Rien d’étonnant à ce que le chercheur « invité » de l’Institute for the Study of the Americas de l'Université de Londres ne veuille faire passer des vessies pour des lanternes et donner la papate à ces maîtres.

La maladie mentale affecte la majeure partie de nos élites. N’avons pas eu droit dernièrement à un atroce film hollywoodien dirigé par Jean-Marc Vallée qui dépeignait la reine Victoria comme une activiste de gauche ? Pas étonnant que ce soit un Québécois qui s’y soit collés. Probablement que même un britannique n’aurait pas osé endosser un tel travestissement des faits historiques.

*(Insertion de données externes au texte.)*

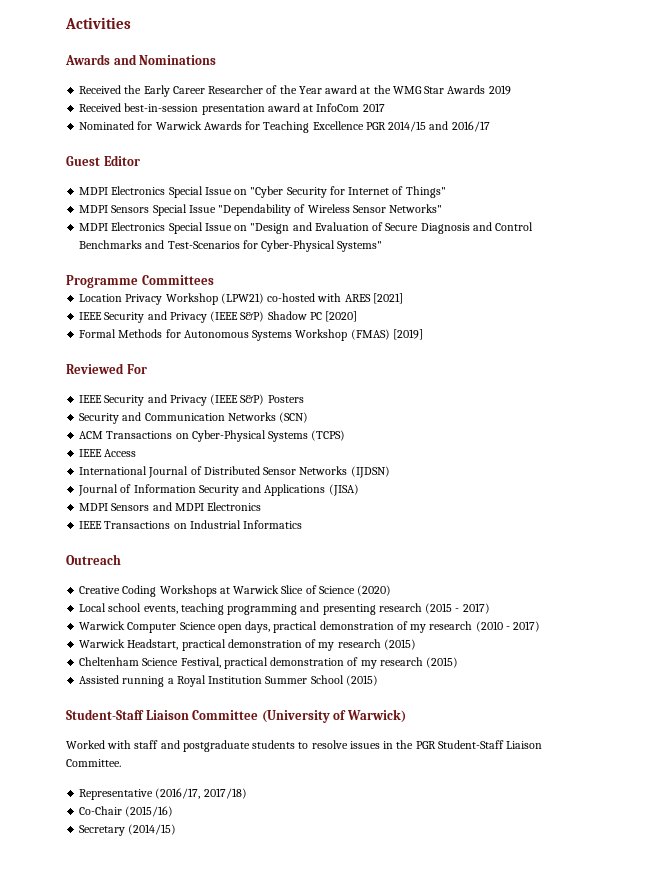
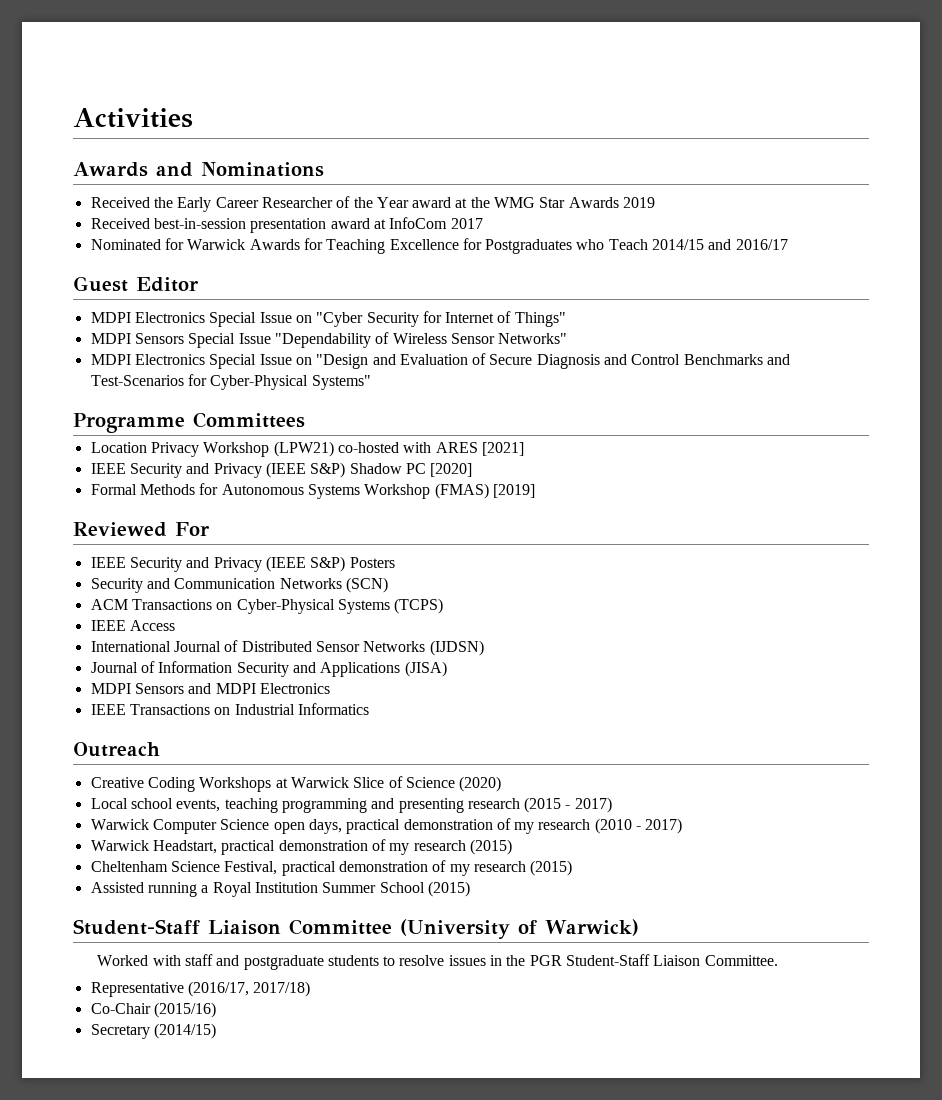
[365,122,386,130] PGR -> [462,238,648,254] for Postgraduates who Teach

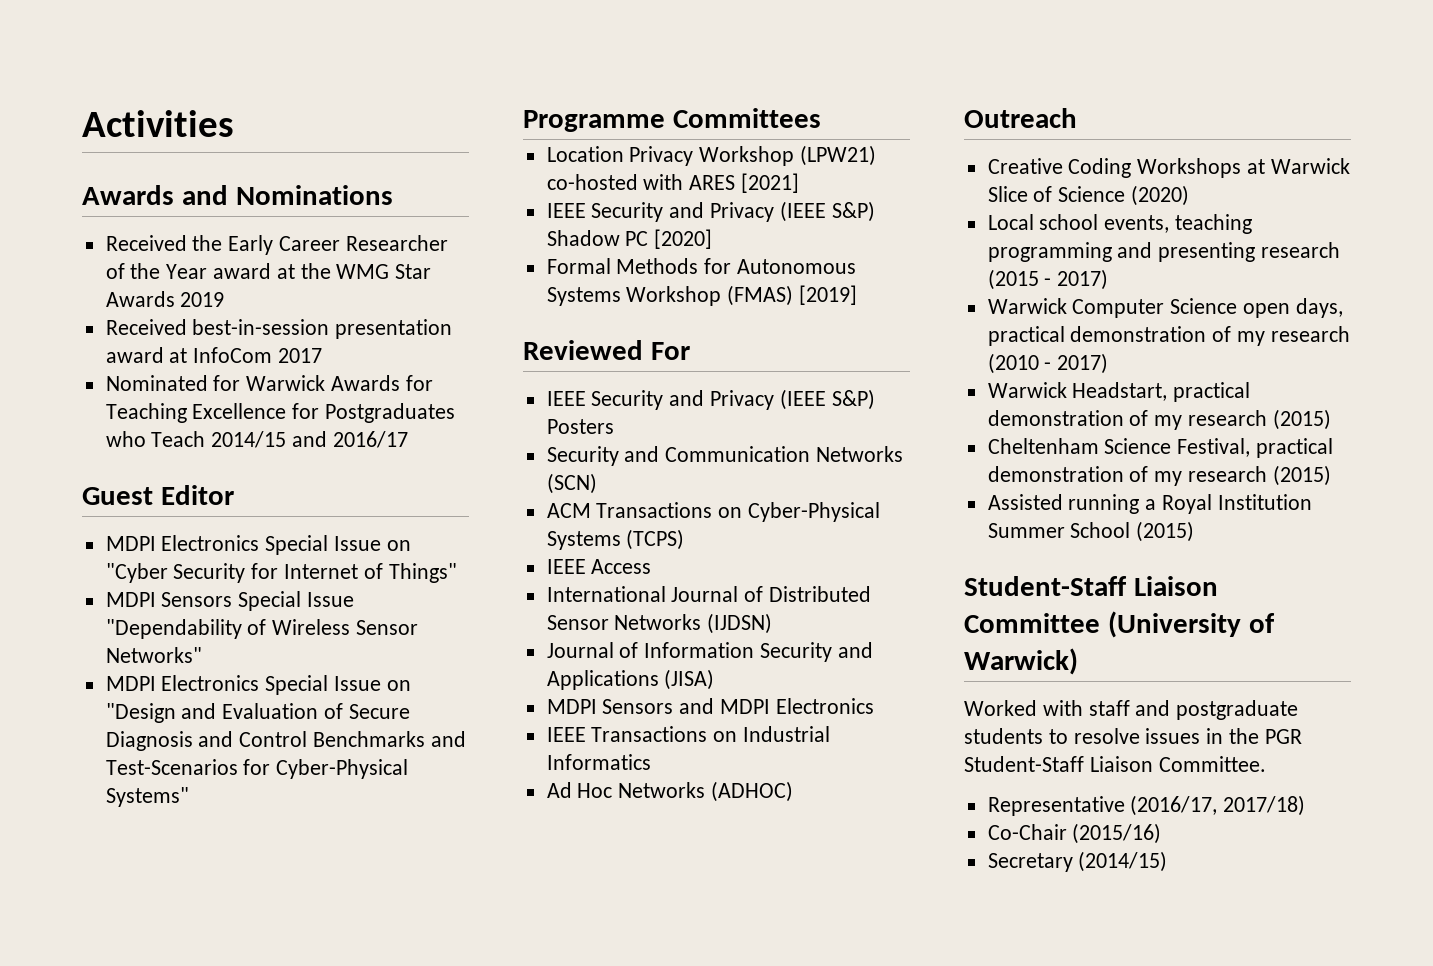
(369, 709) none -> [546,781,794,802] // Ad Hoc Networks (ADHOC)

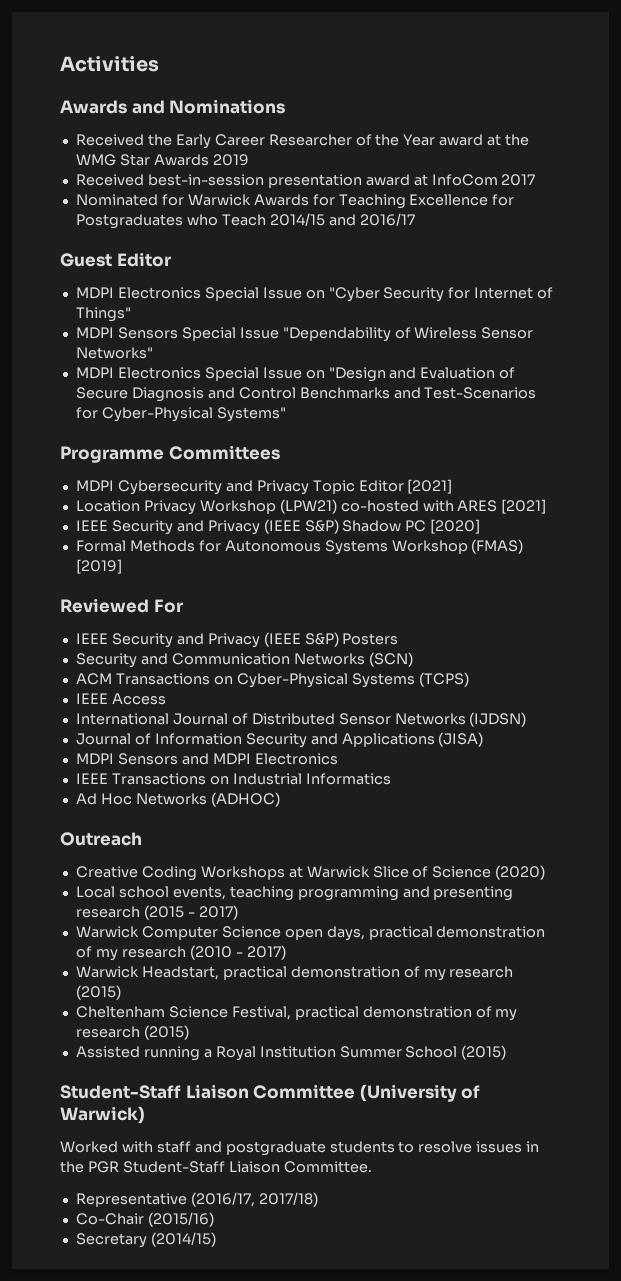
(821, 118) none -> [75,479,453,495] // MDPI Cybersecurity and Privacy Topic Editor [2021]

Par contre, je me demande dans quel but Le Devoir publie de telles provocations qui ne font qu'aggraver le sentiment de colère des citoyens envers leurs élites méprisantes.

Le mouvement souverainiste est au tapis et Monsieur Létourneau ne trouve rien de mieux à faire que de banaliser les manifestations les plus saillantes de son histoire.

La «  culture politique nationale » n’est pas un long fleuve tranquille. La société paisible et tranquille s’est fait laminé de bout en bout de son histoire et ne doit sa survivance qu’à une extrême détermination et d’immenses sacrifices.

Aujourd’hui grâce au bon soin des chaires de propagandes financées par le fédéral, cette société paisible et tranquille se retrouve coincée à droite par le discours des cheerleader pantentés du Patriot Act et de la guerre en Afghanistan tels les Richard Martineau et Mario Roy et, à gauche, par celui de cette pseudo- gauche efficace, ces Obamistes qui cautionnent des « réformes » qui accentuent chaque jour d’avantage encore la fracture sociale ?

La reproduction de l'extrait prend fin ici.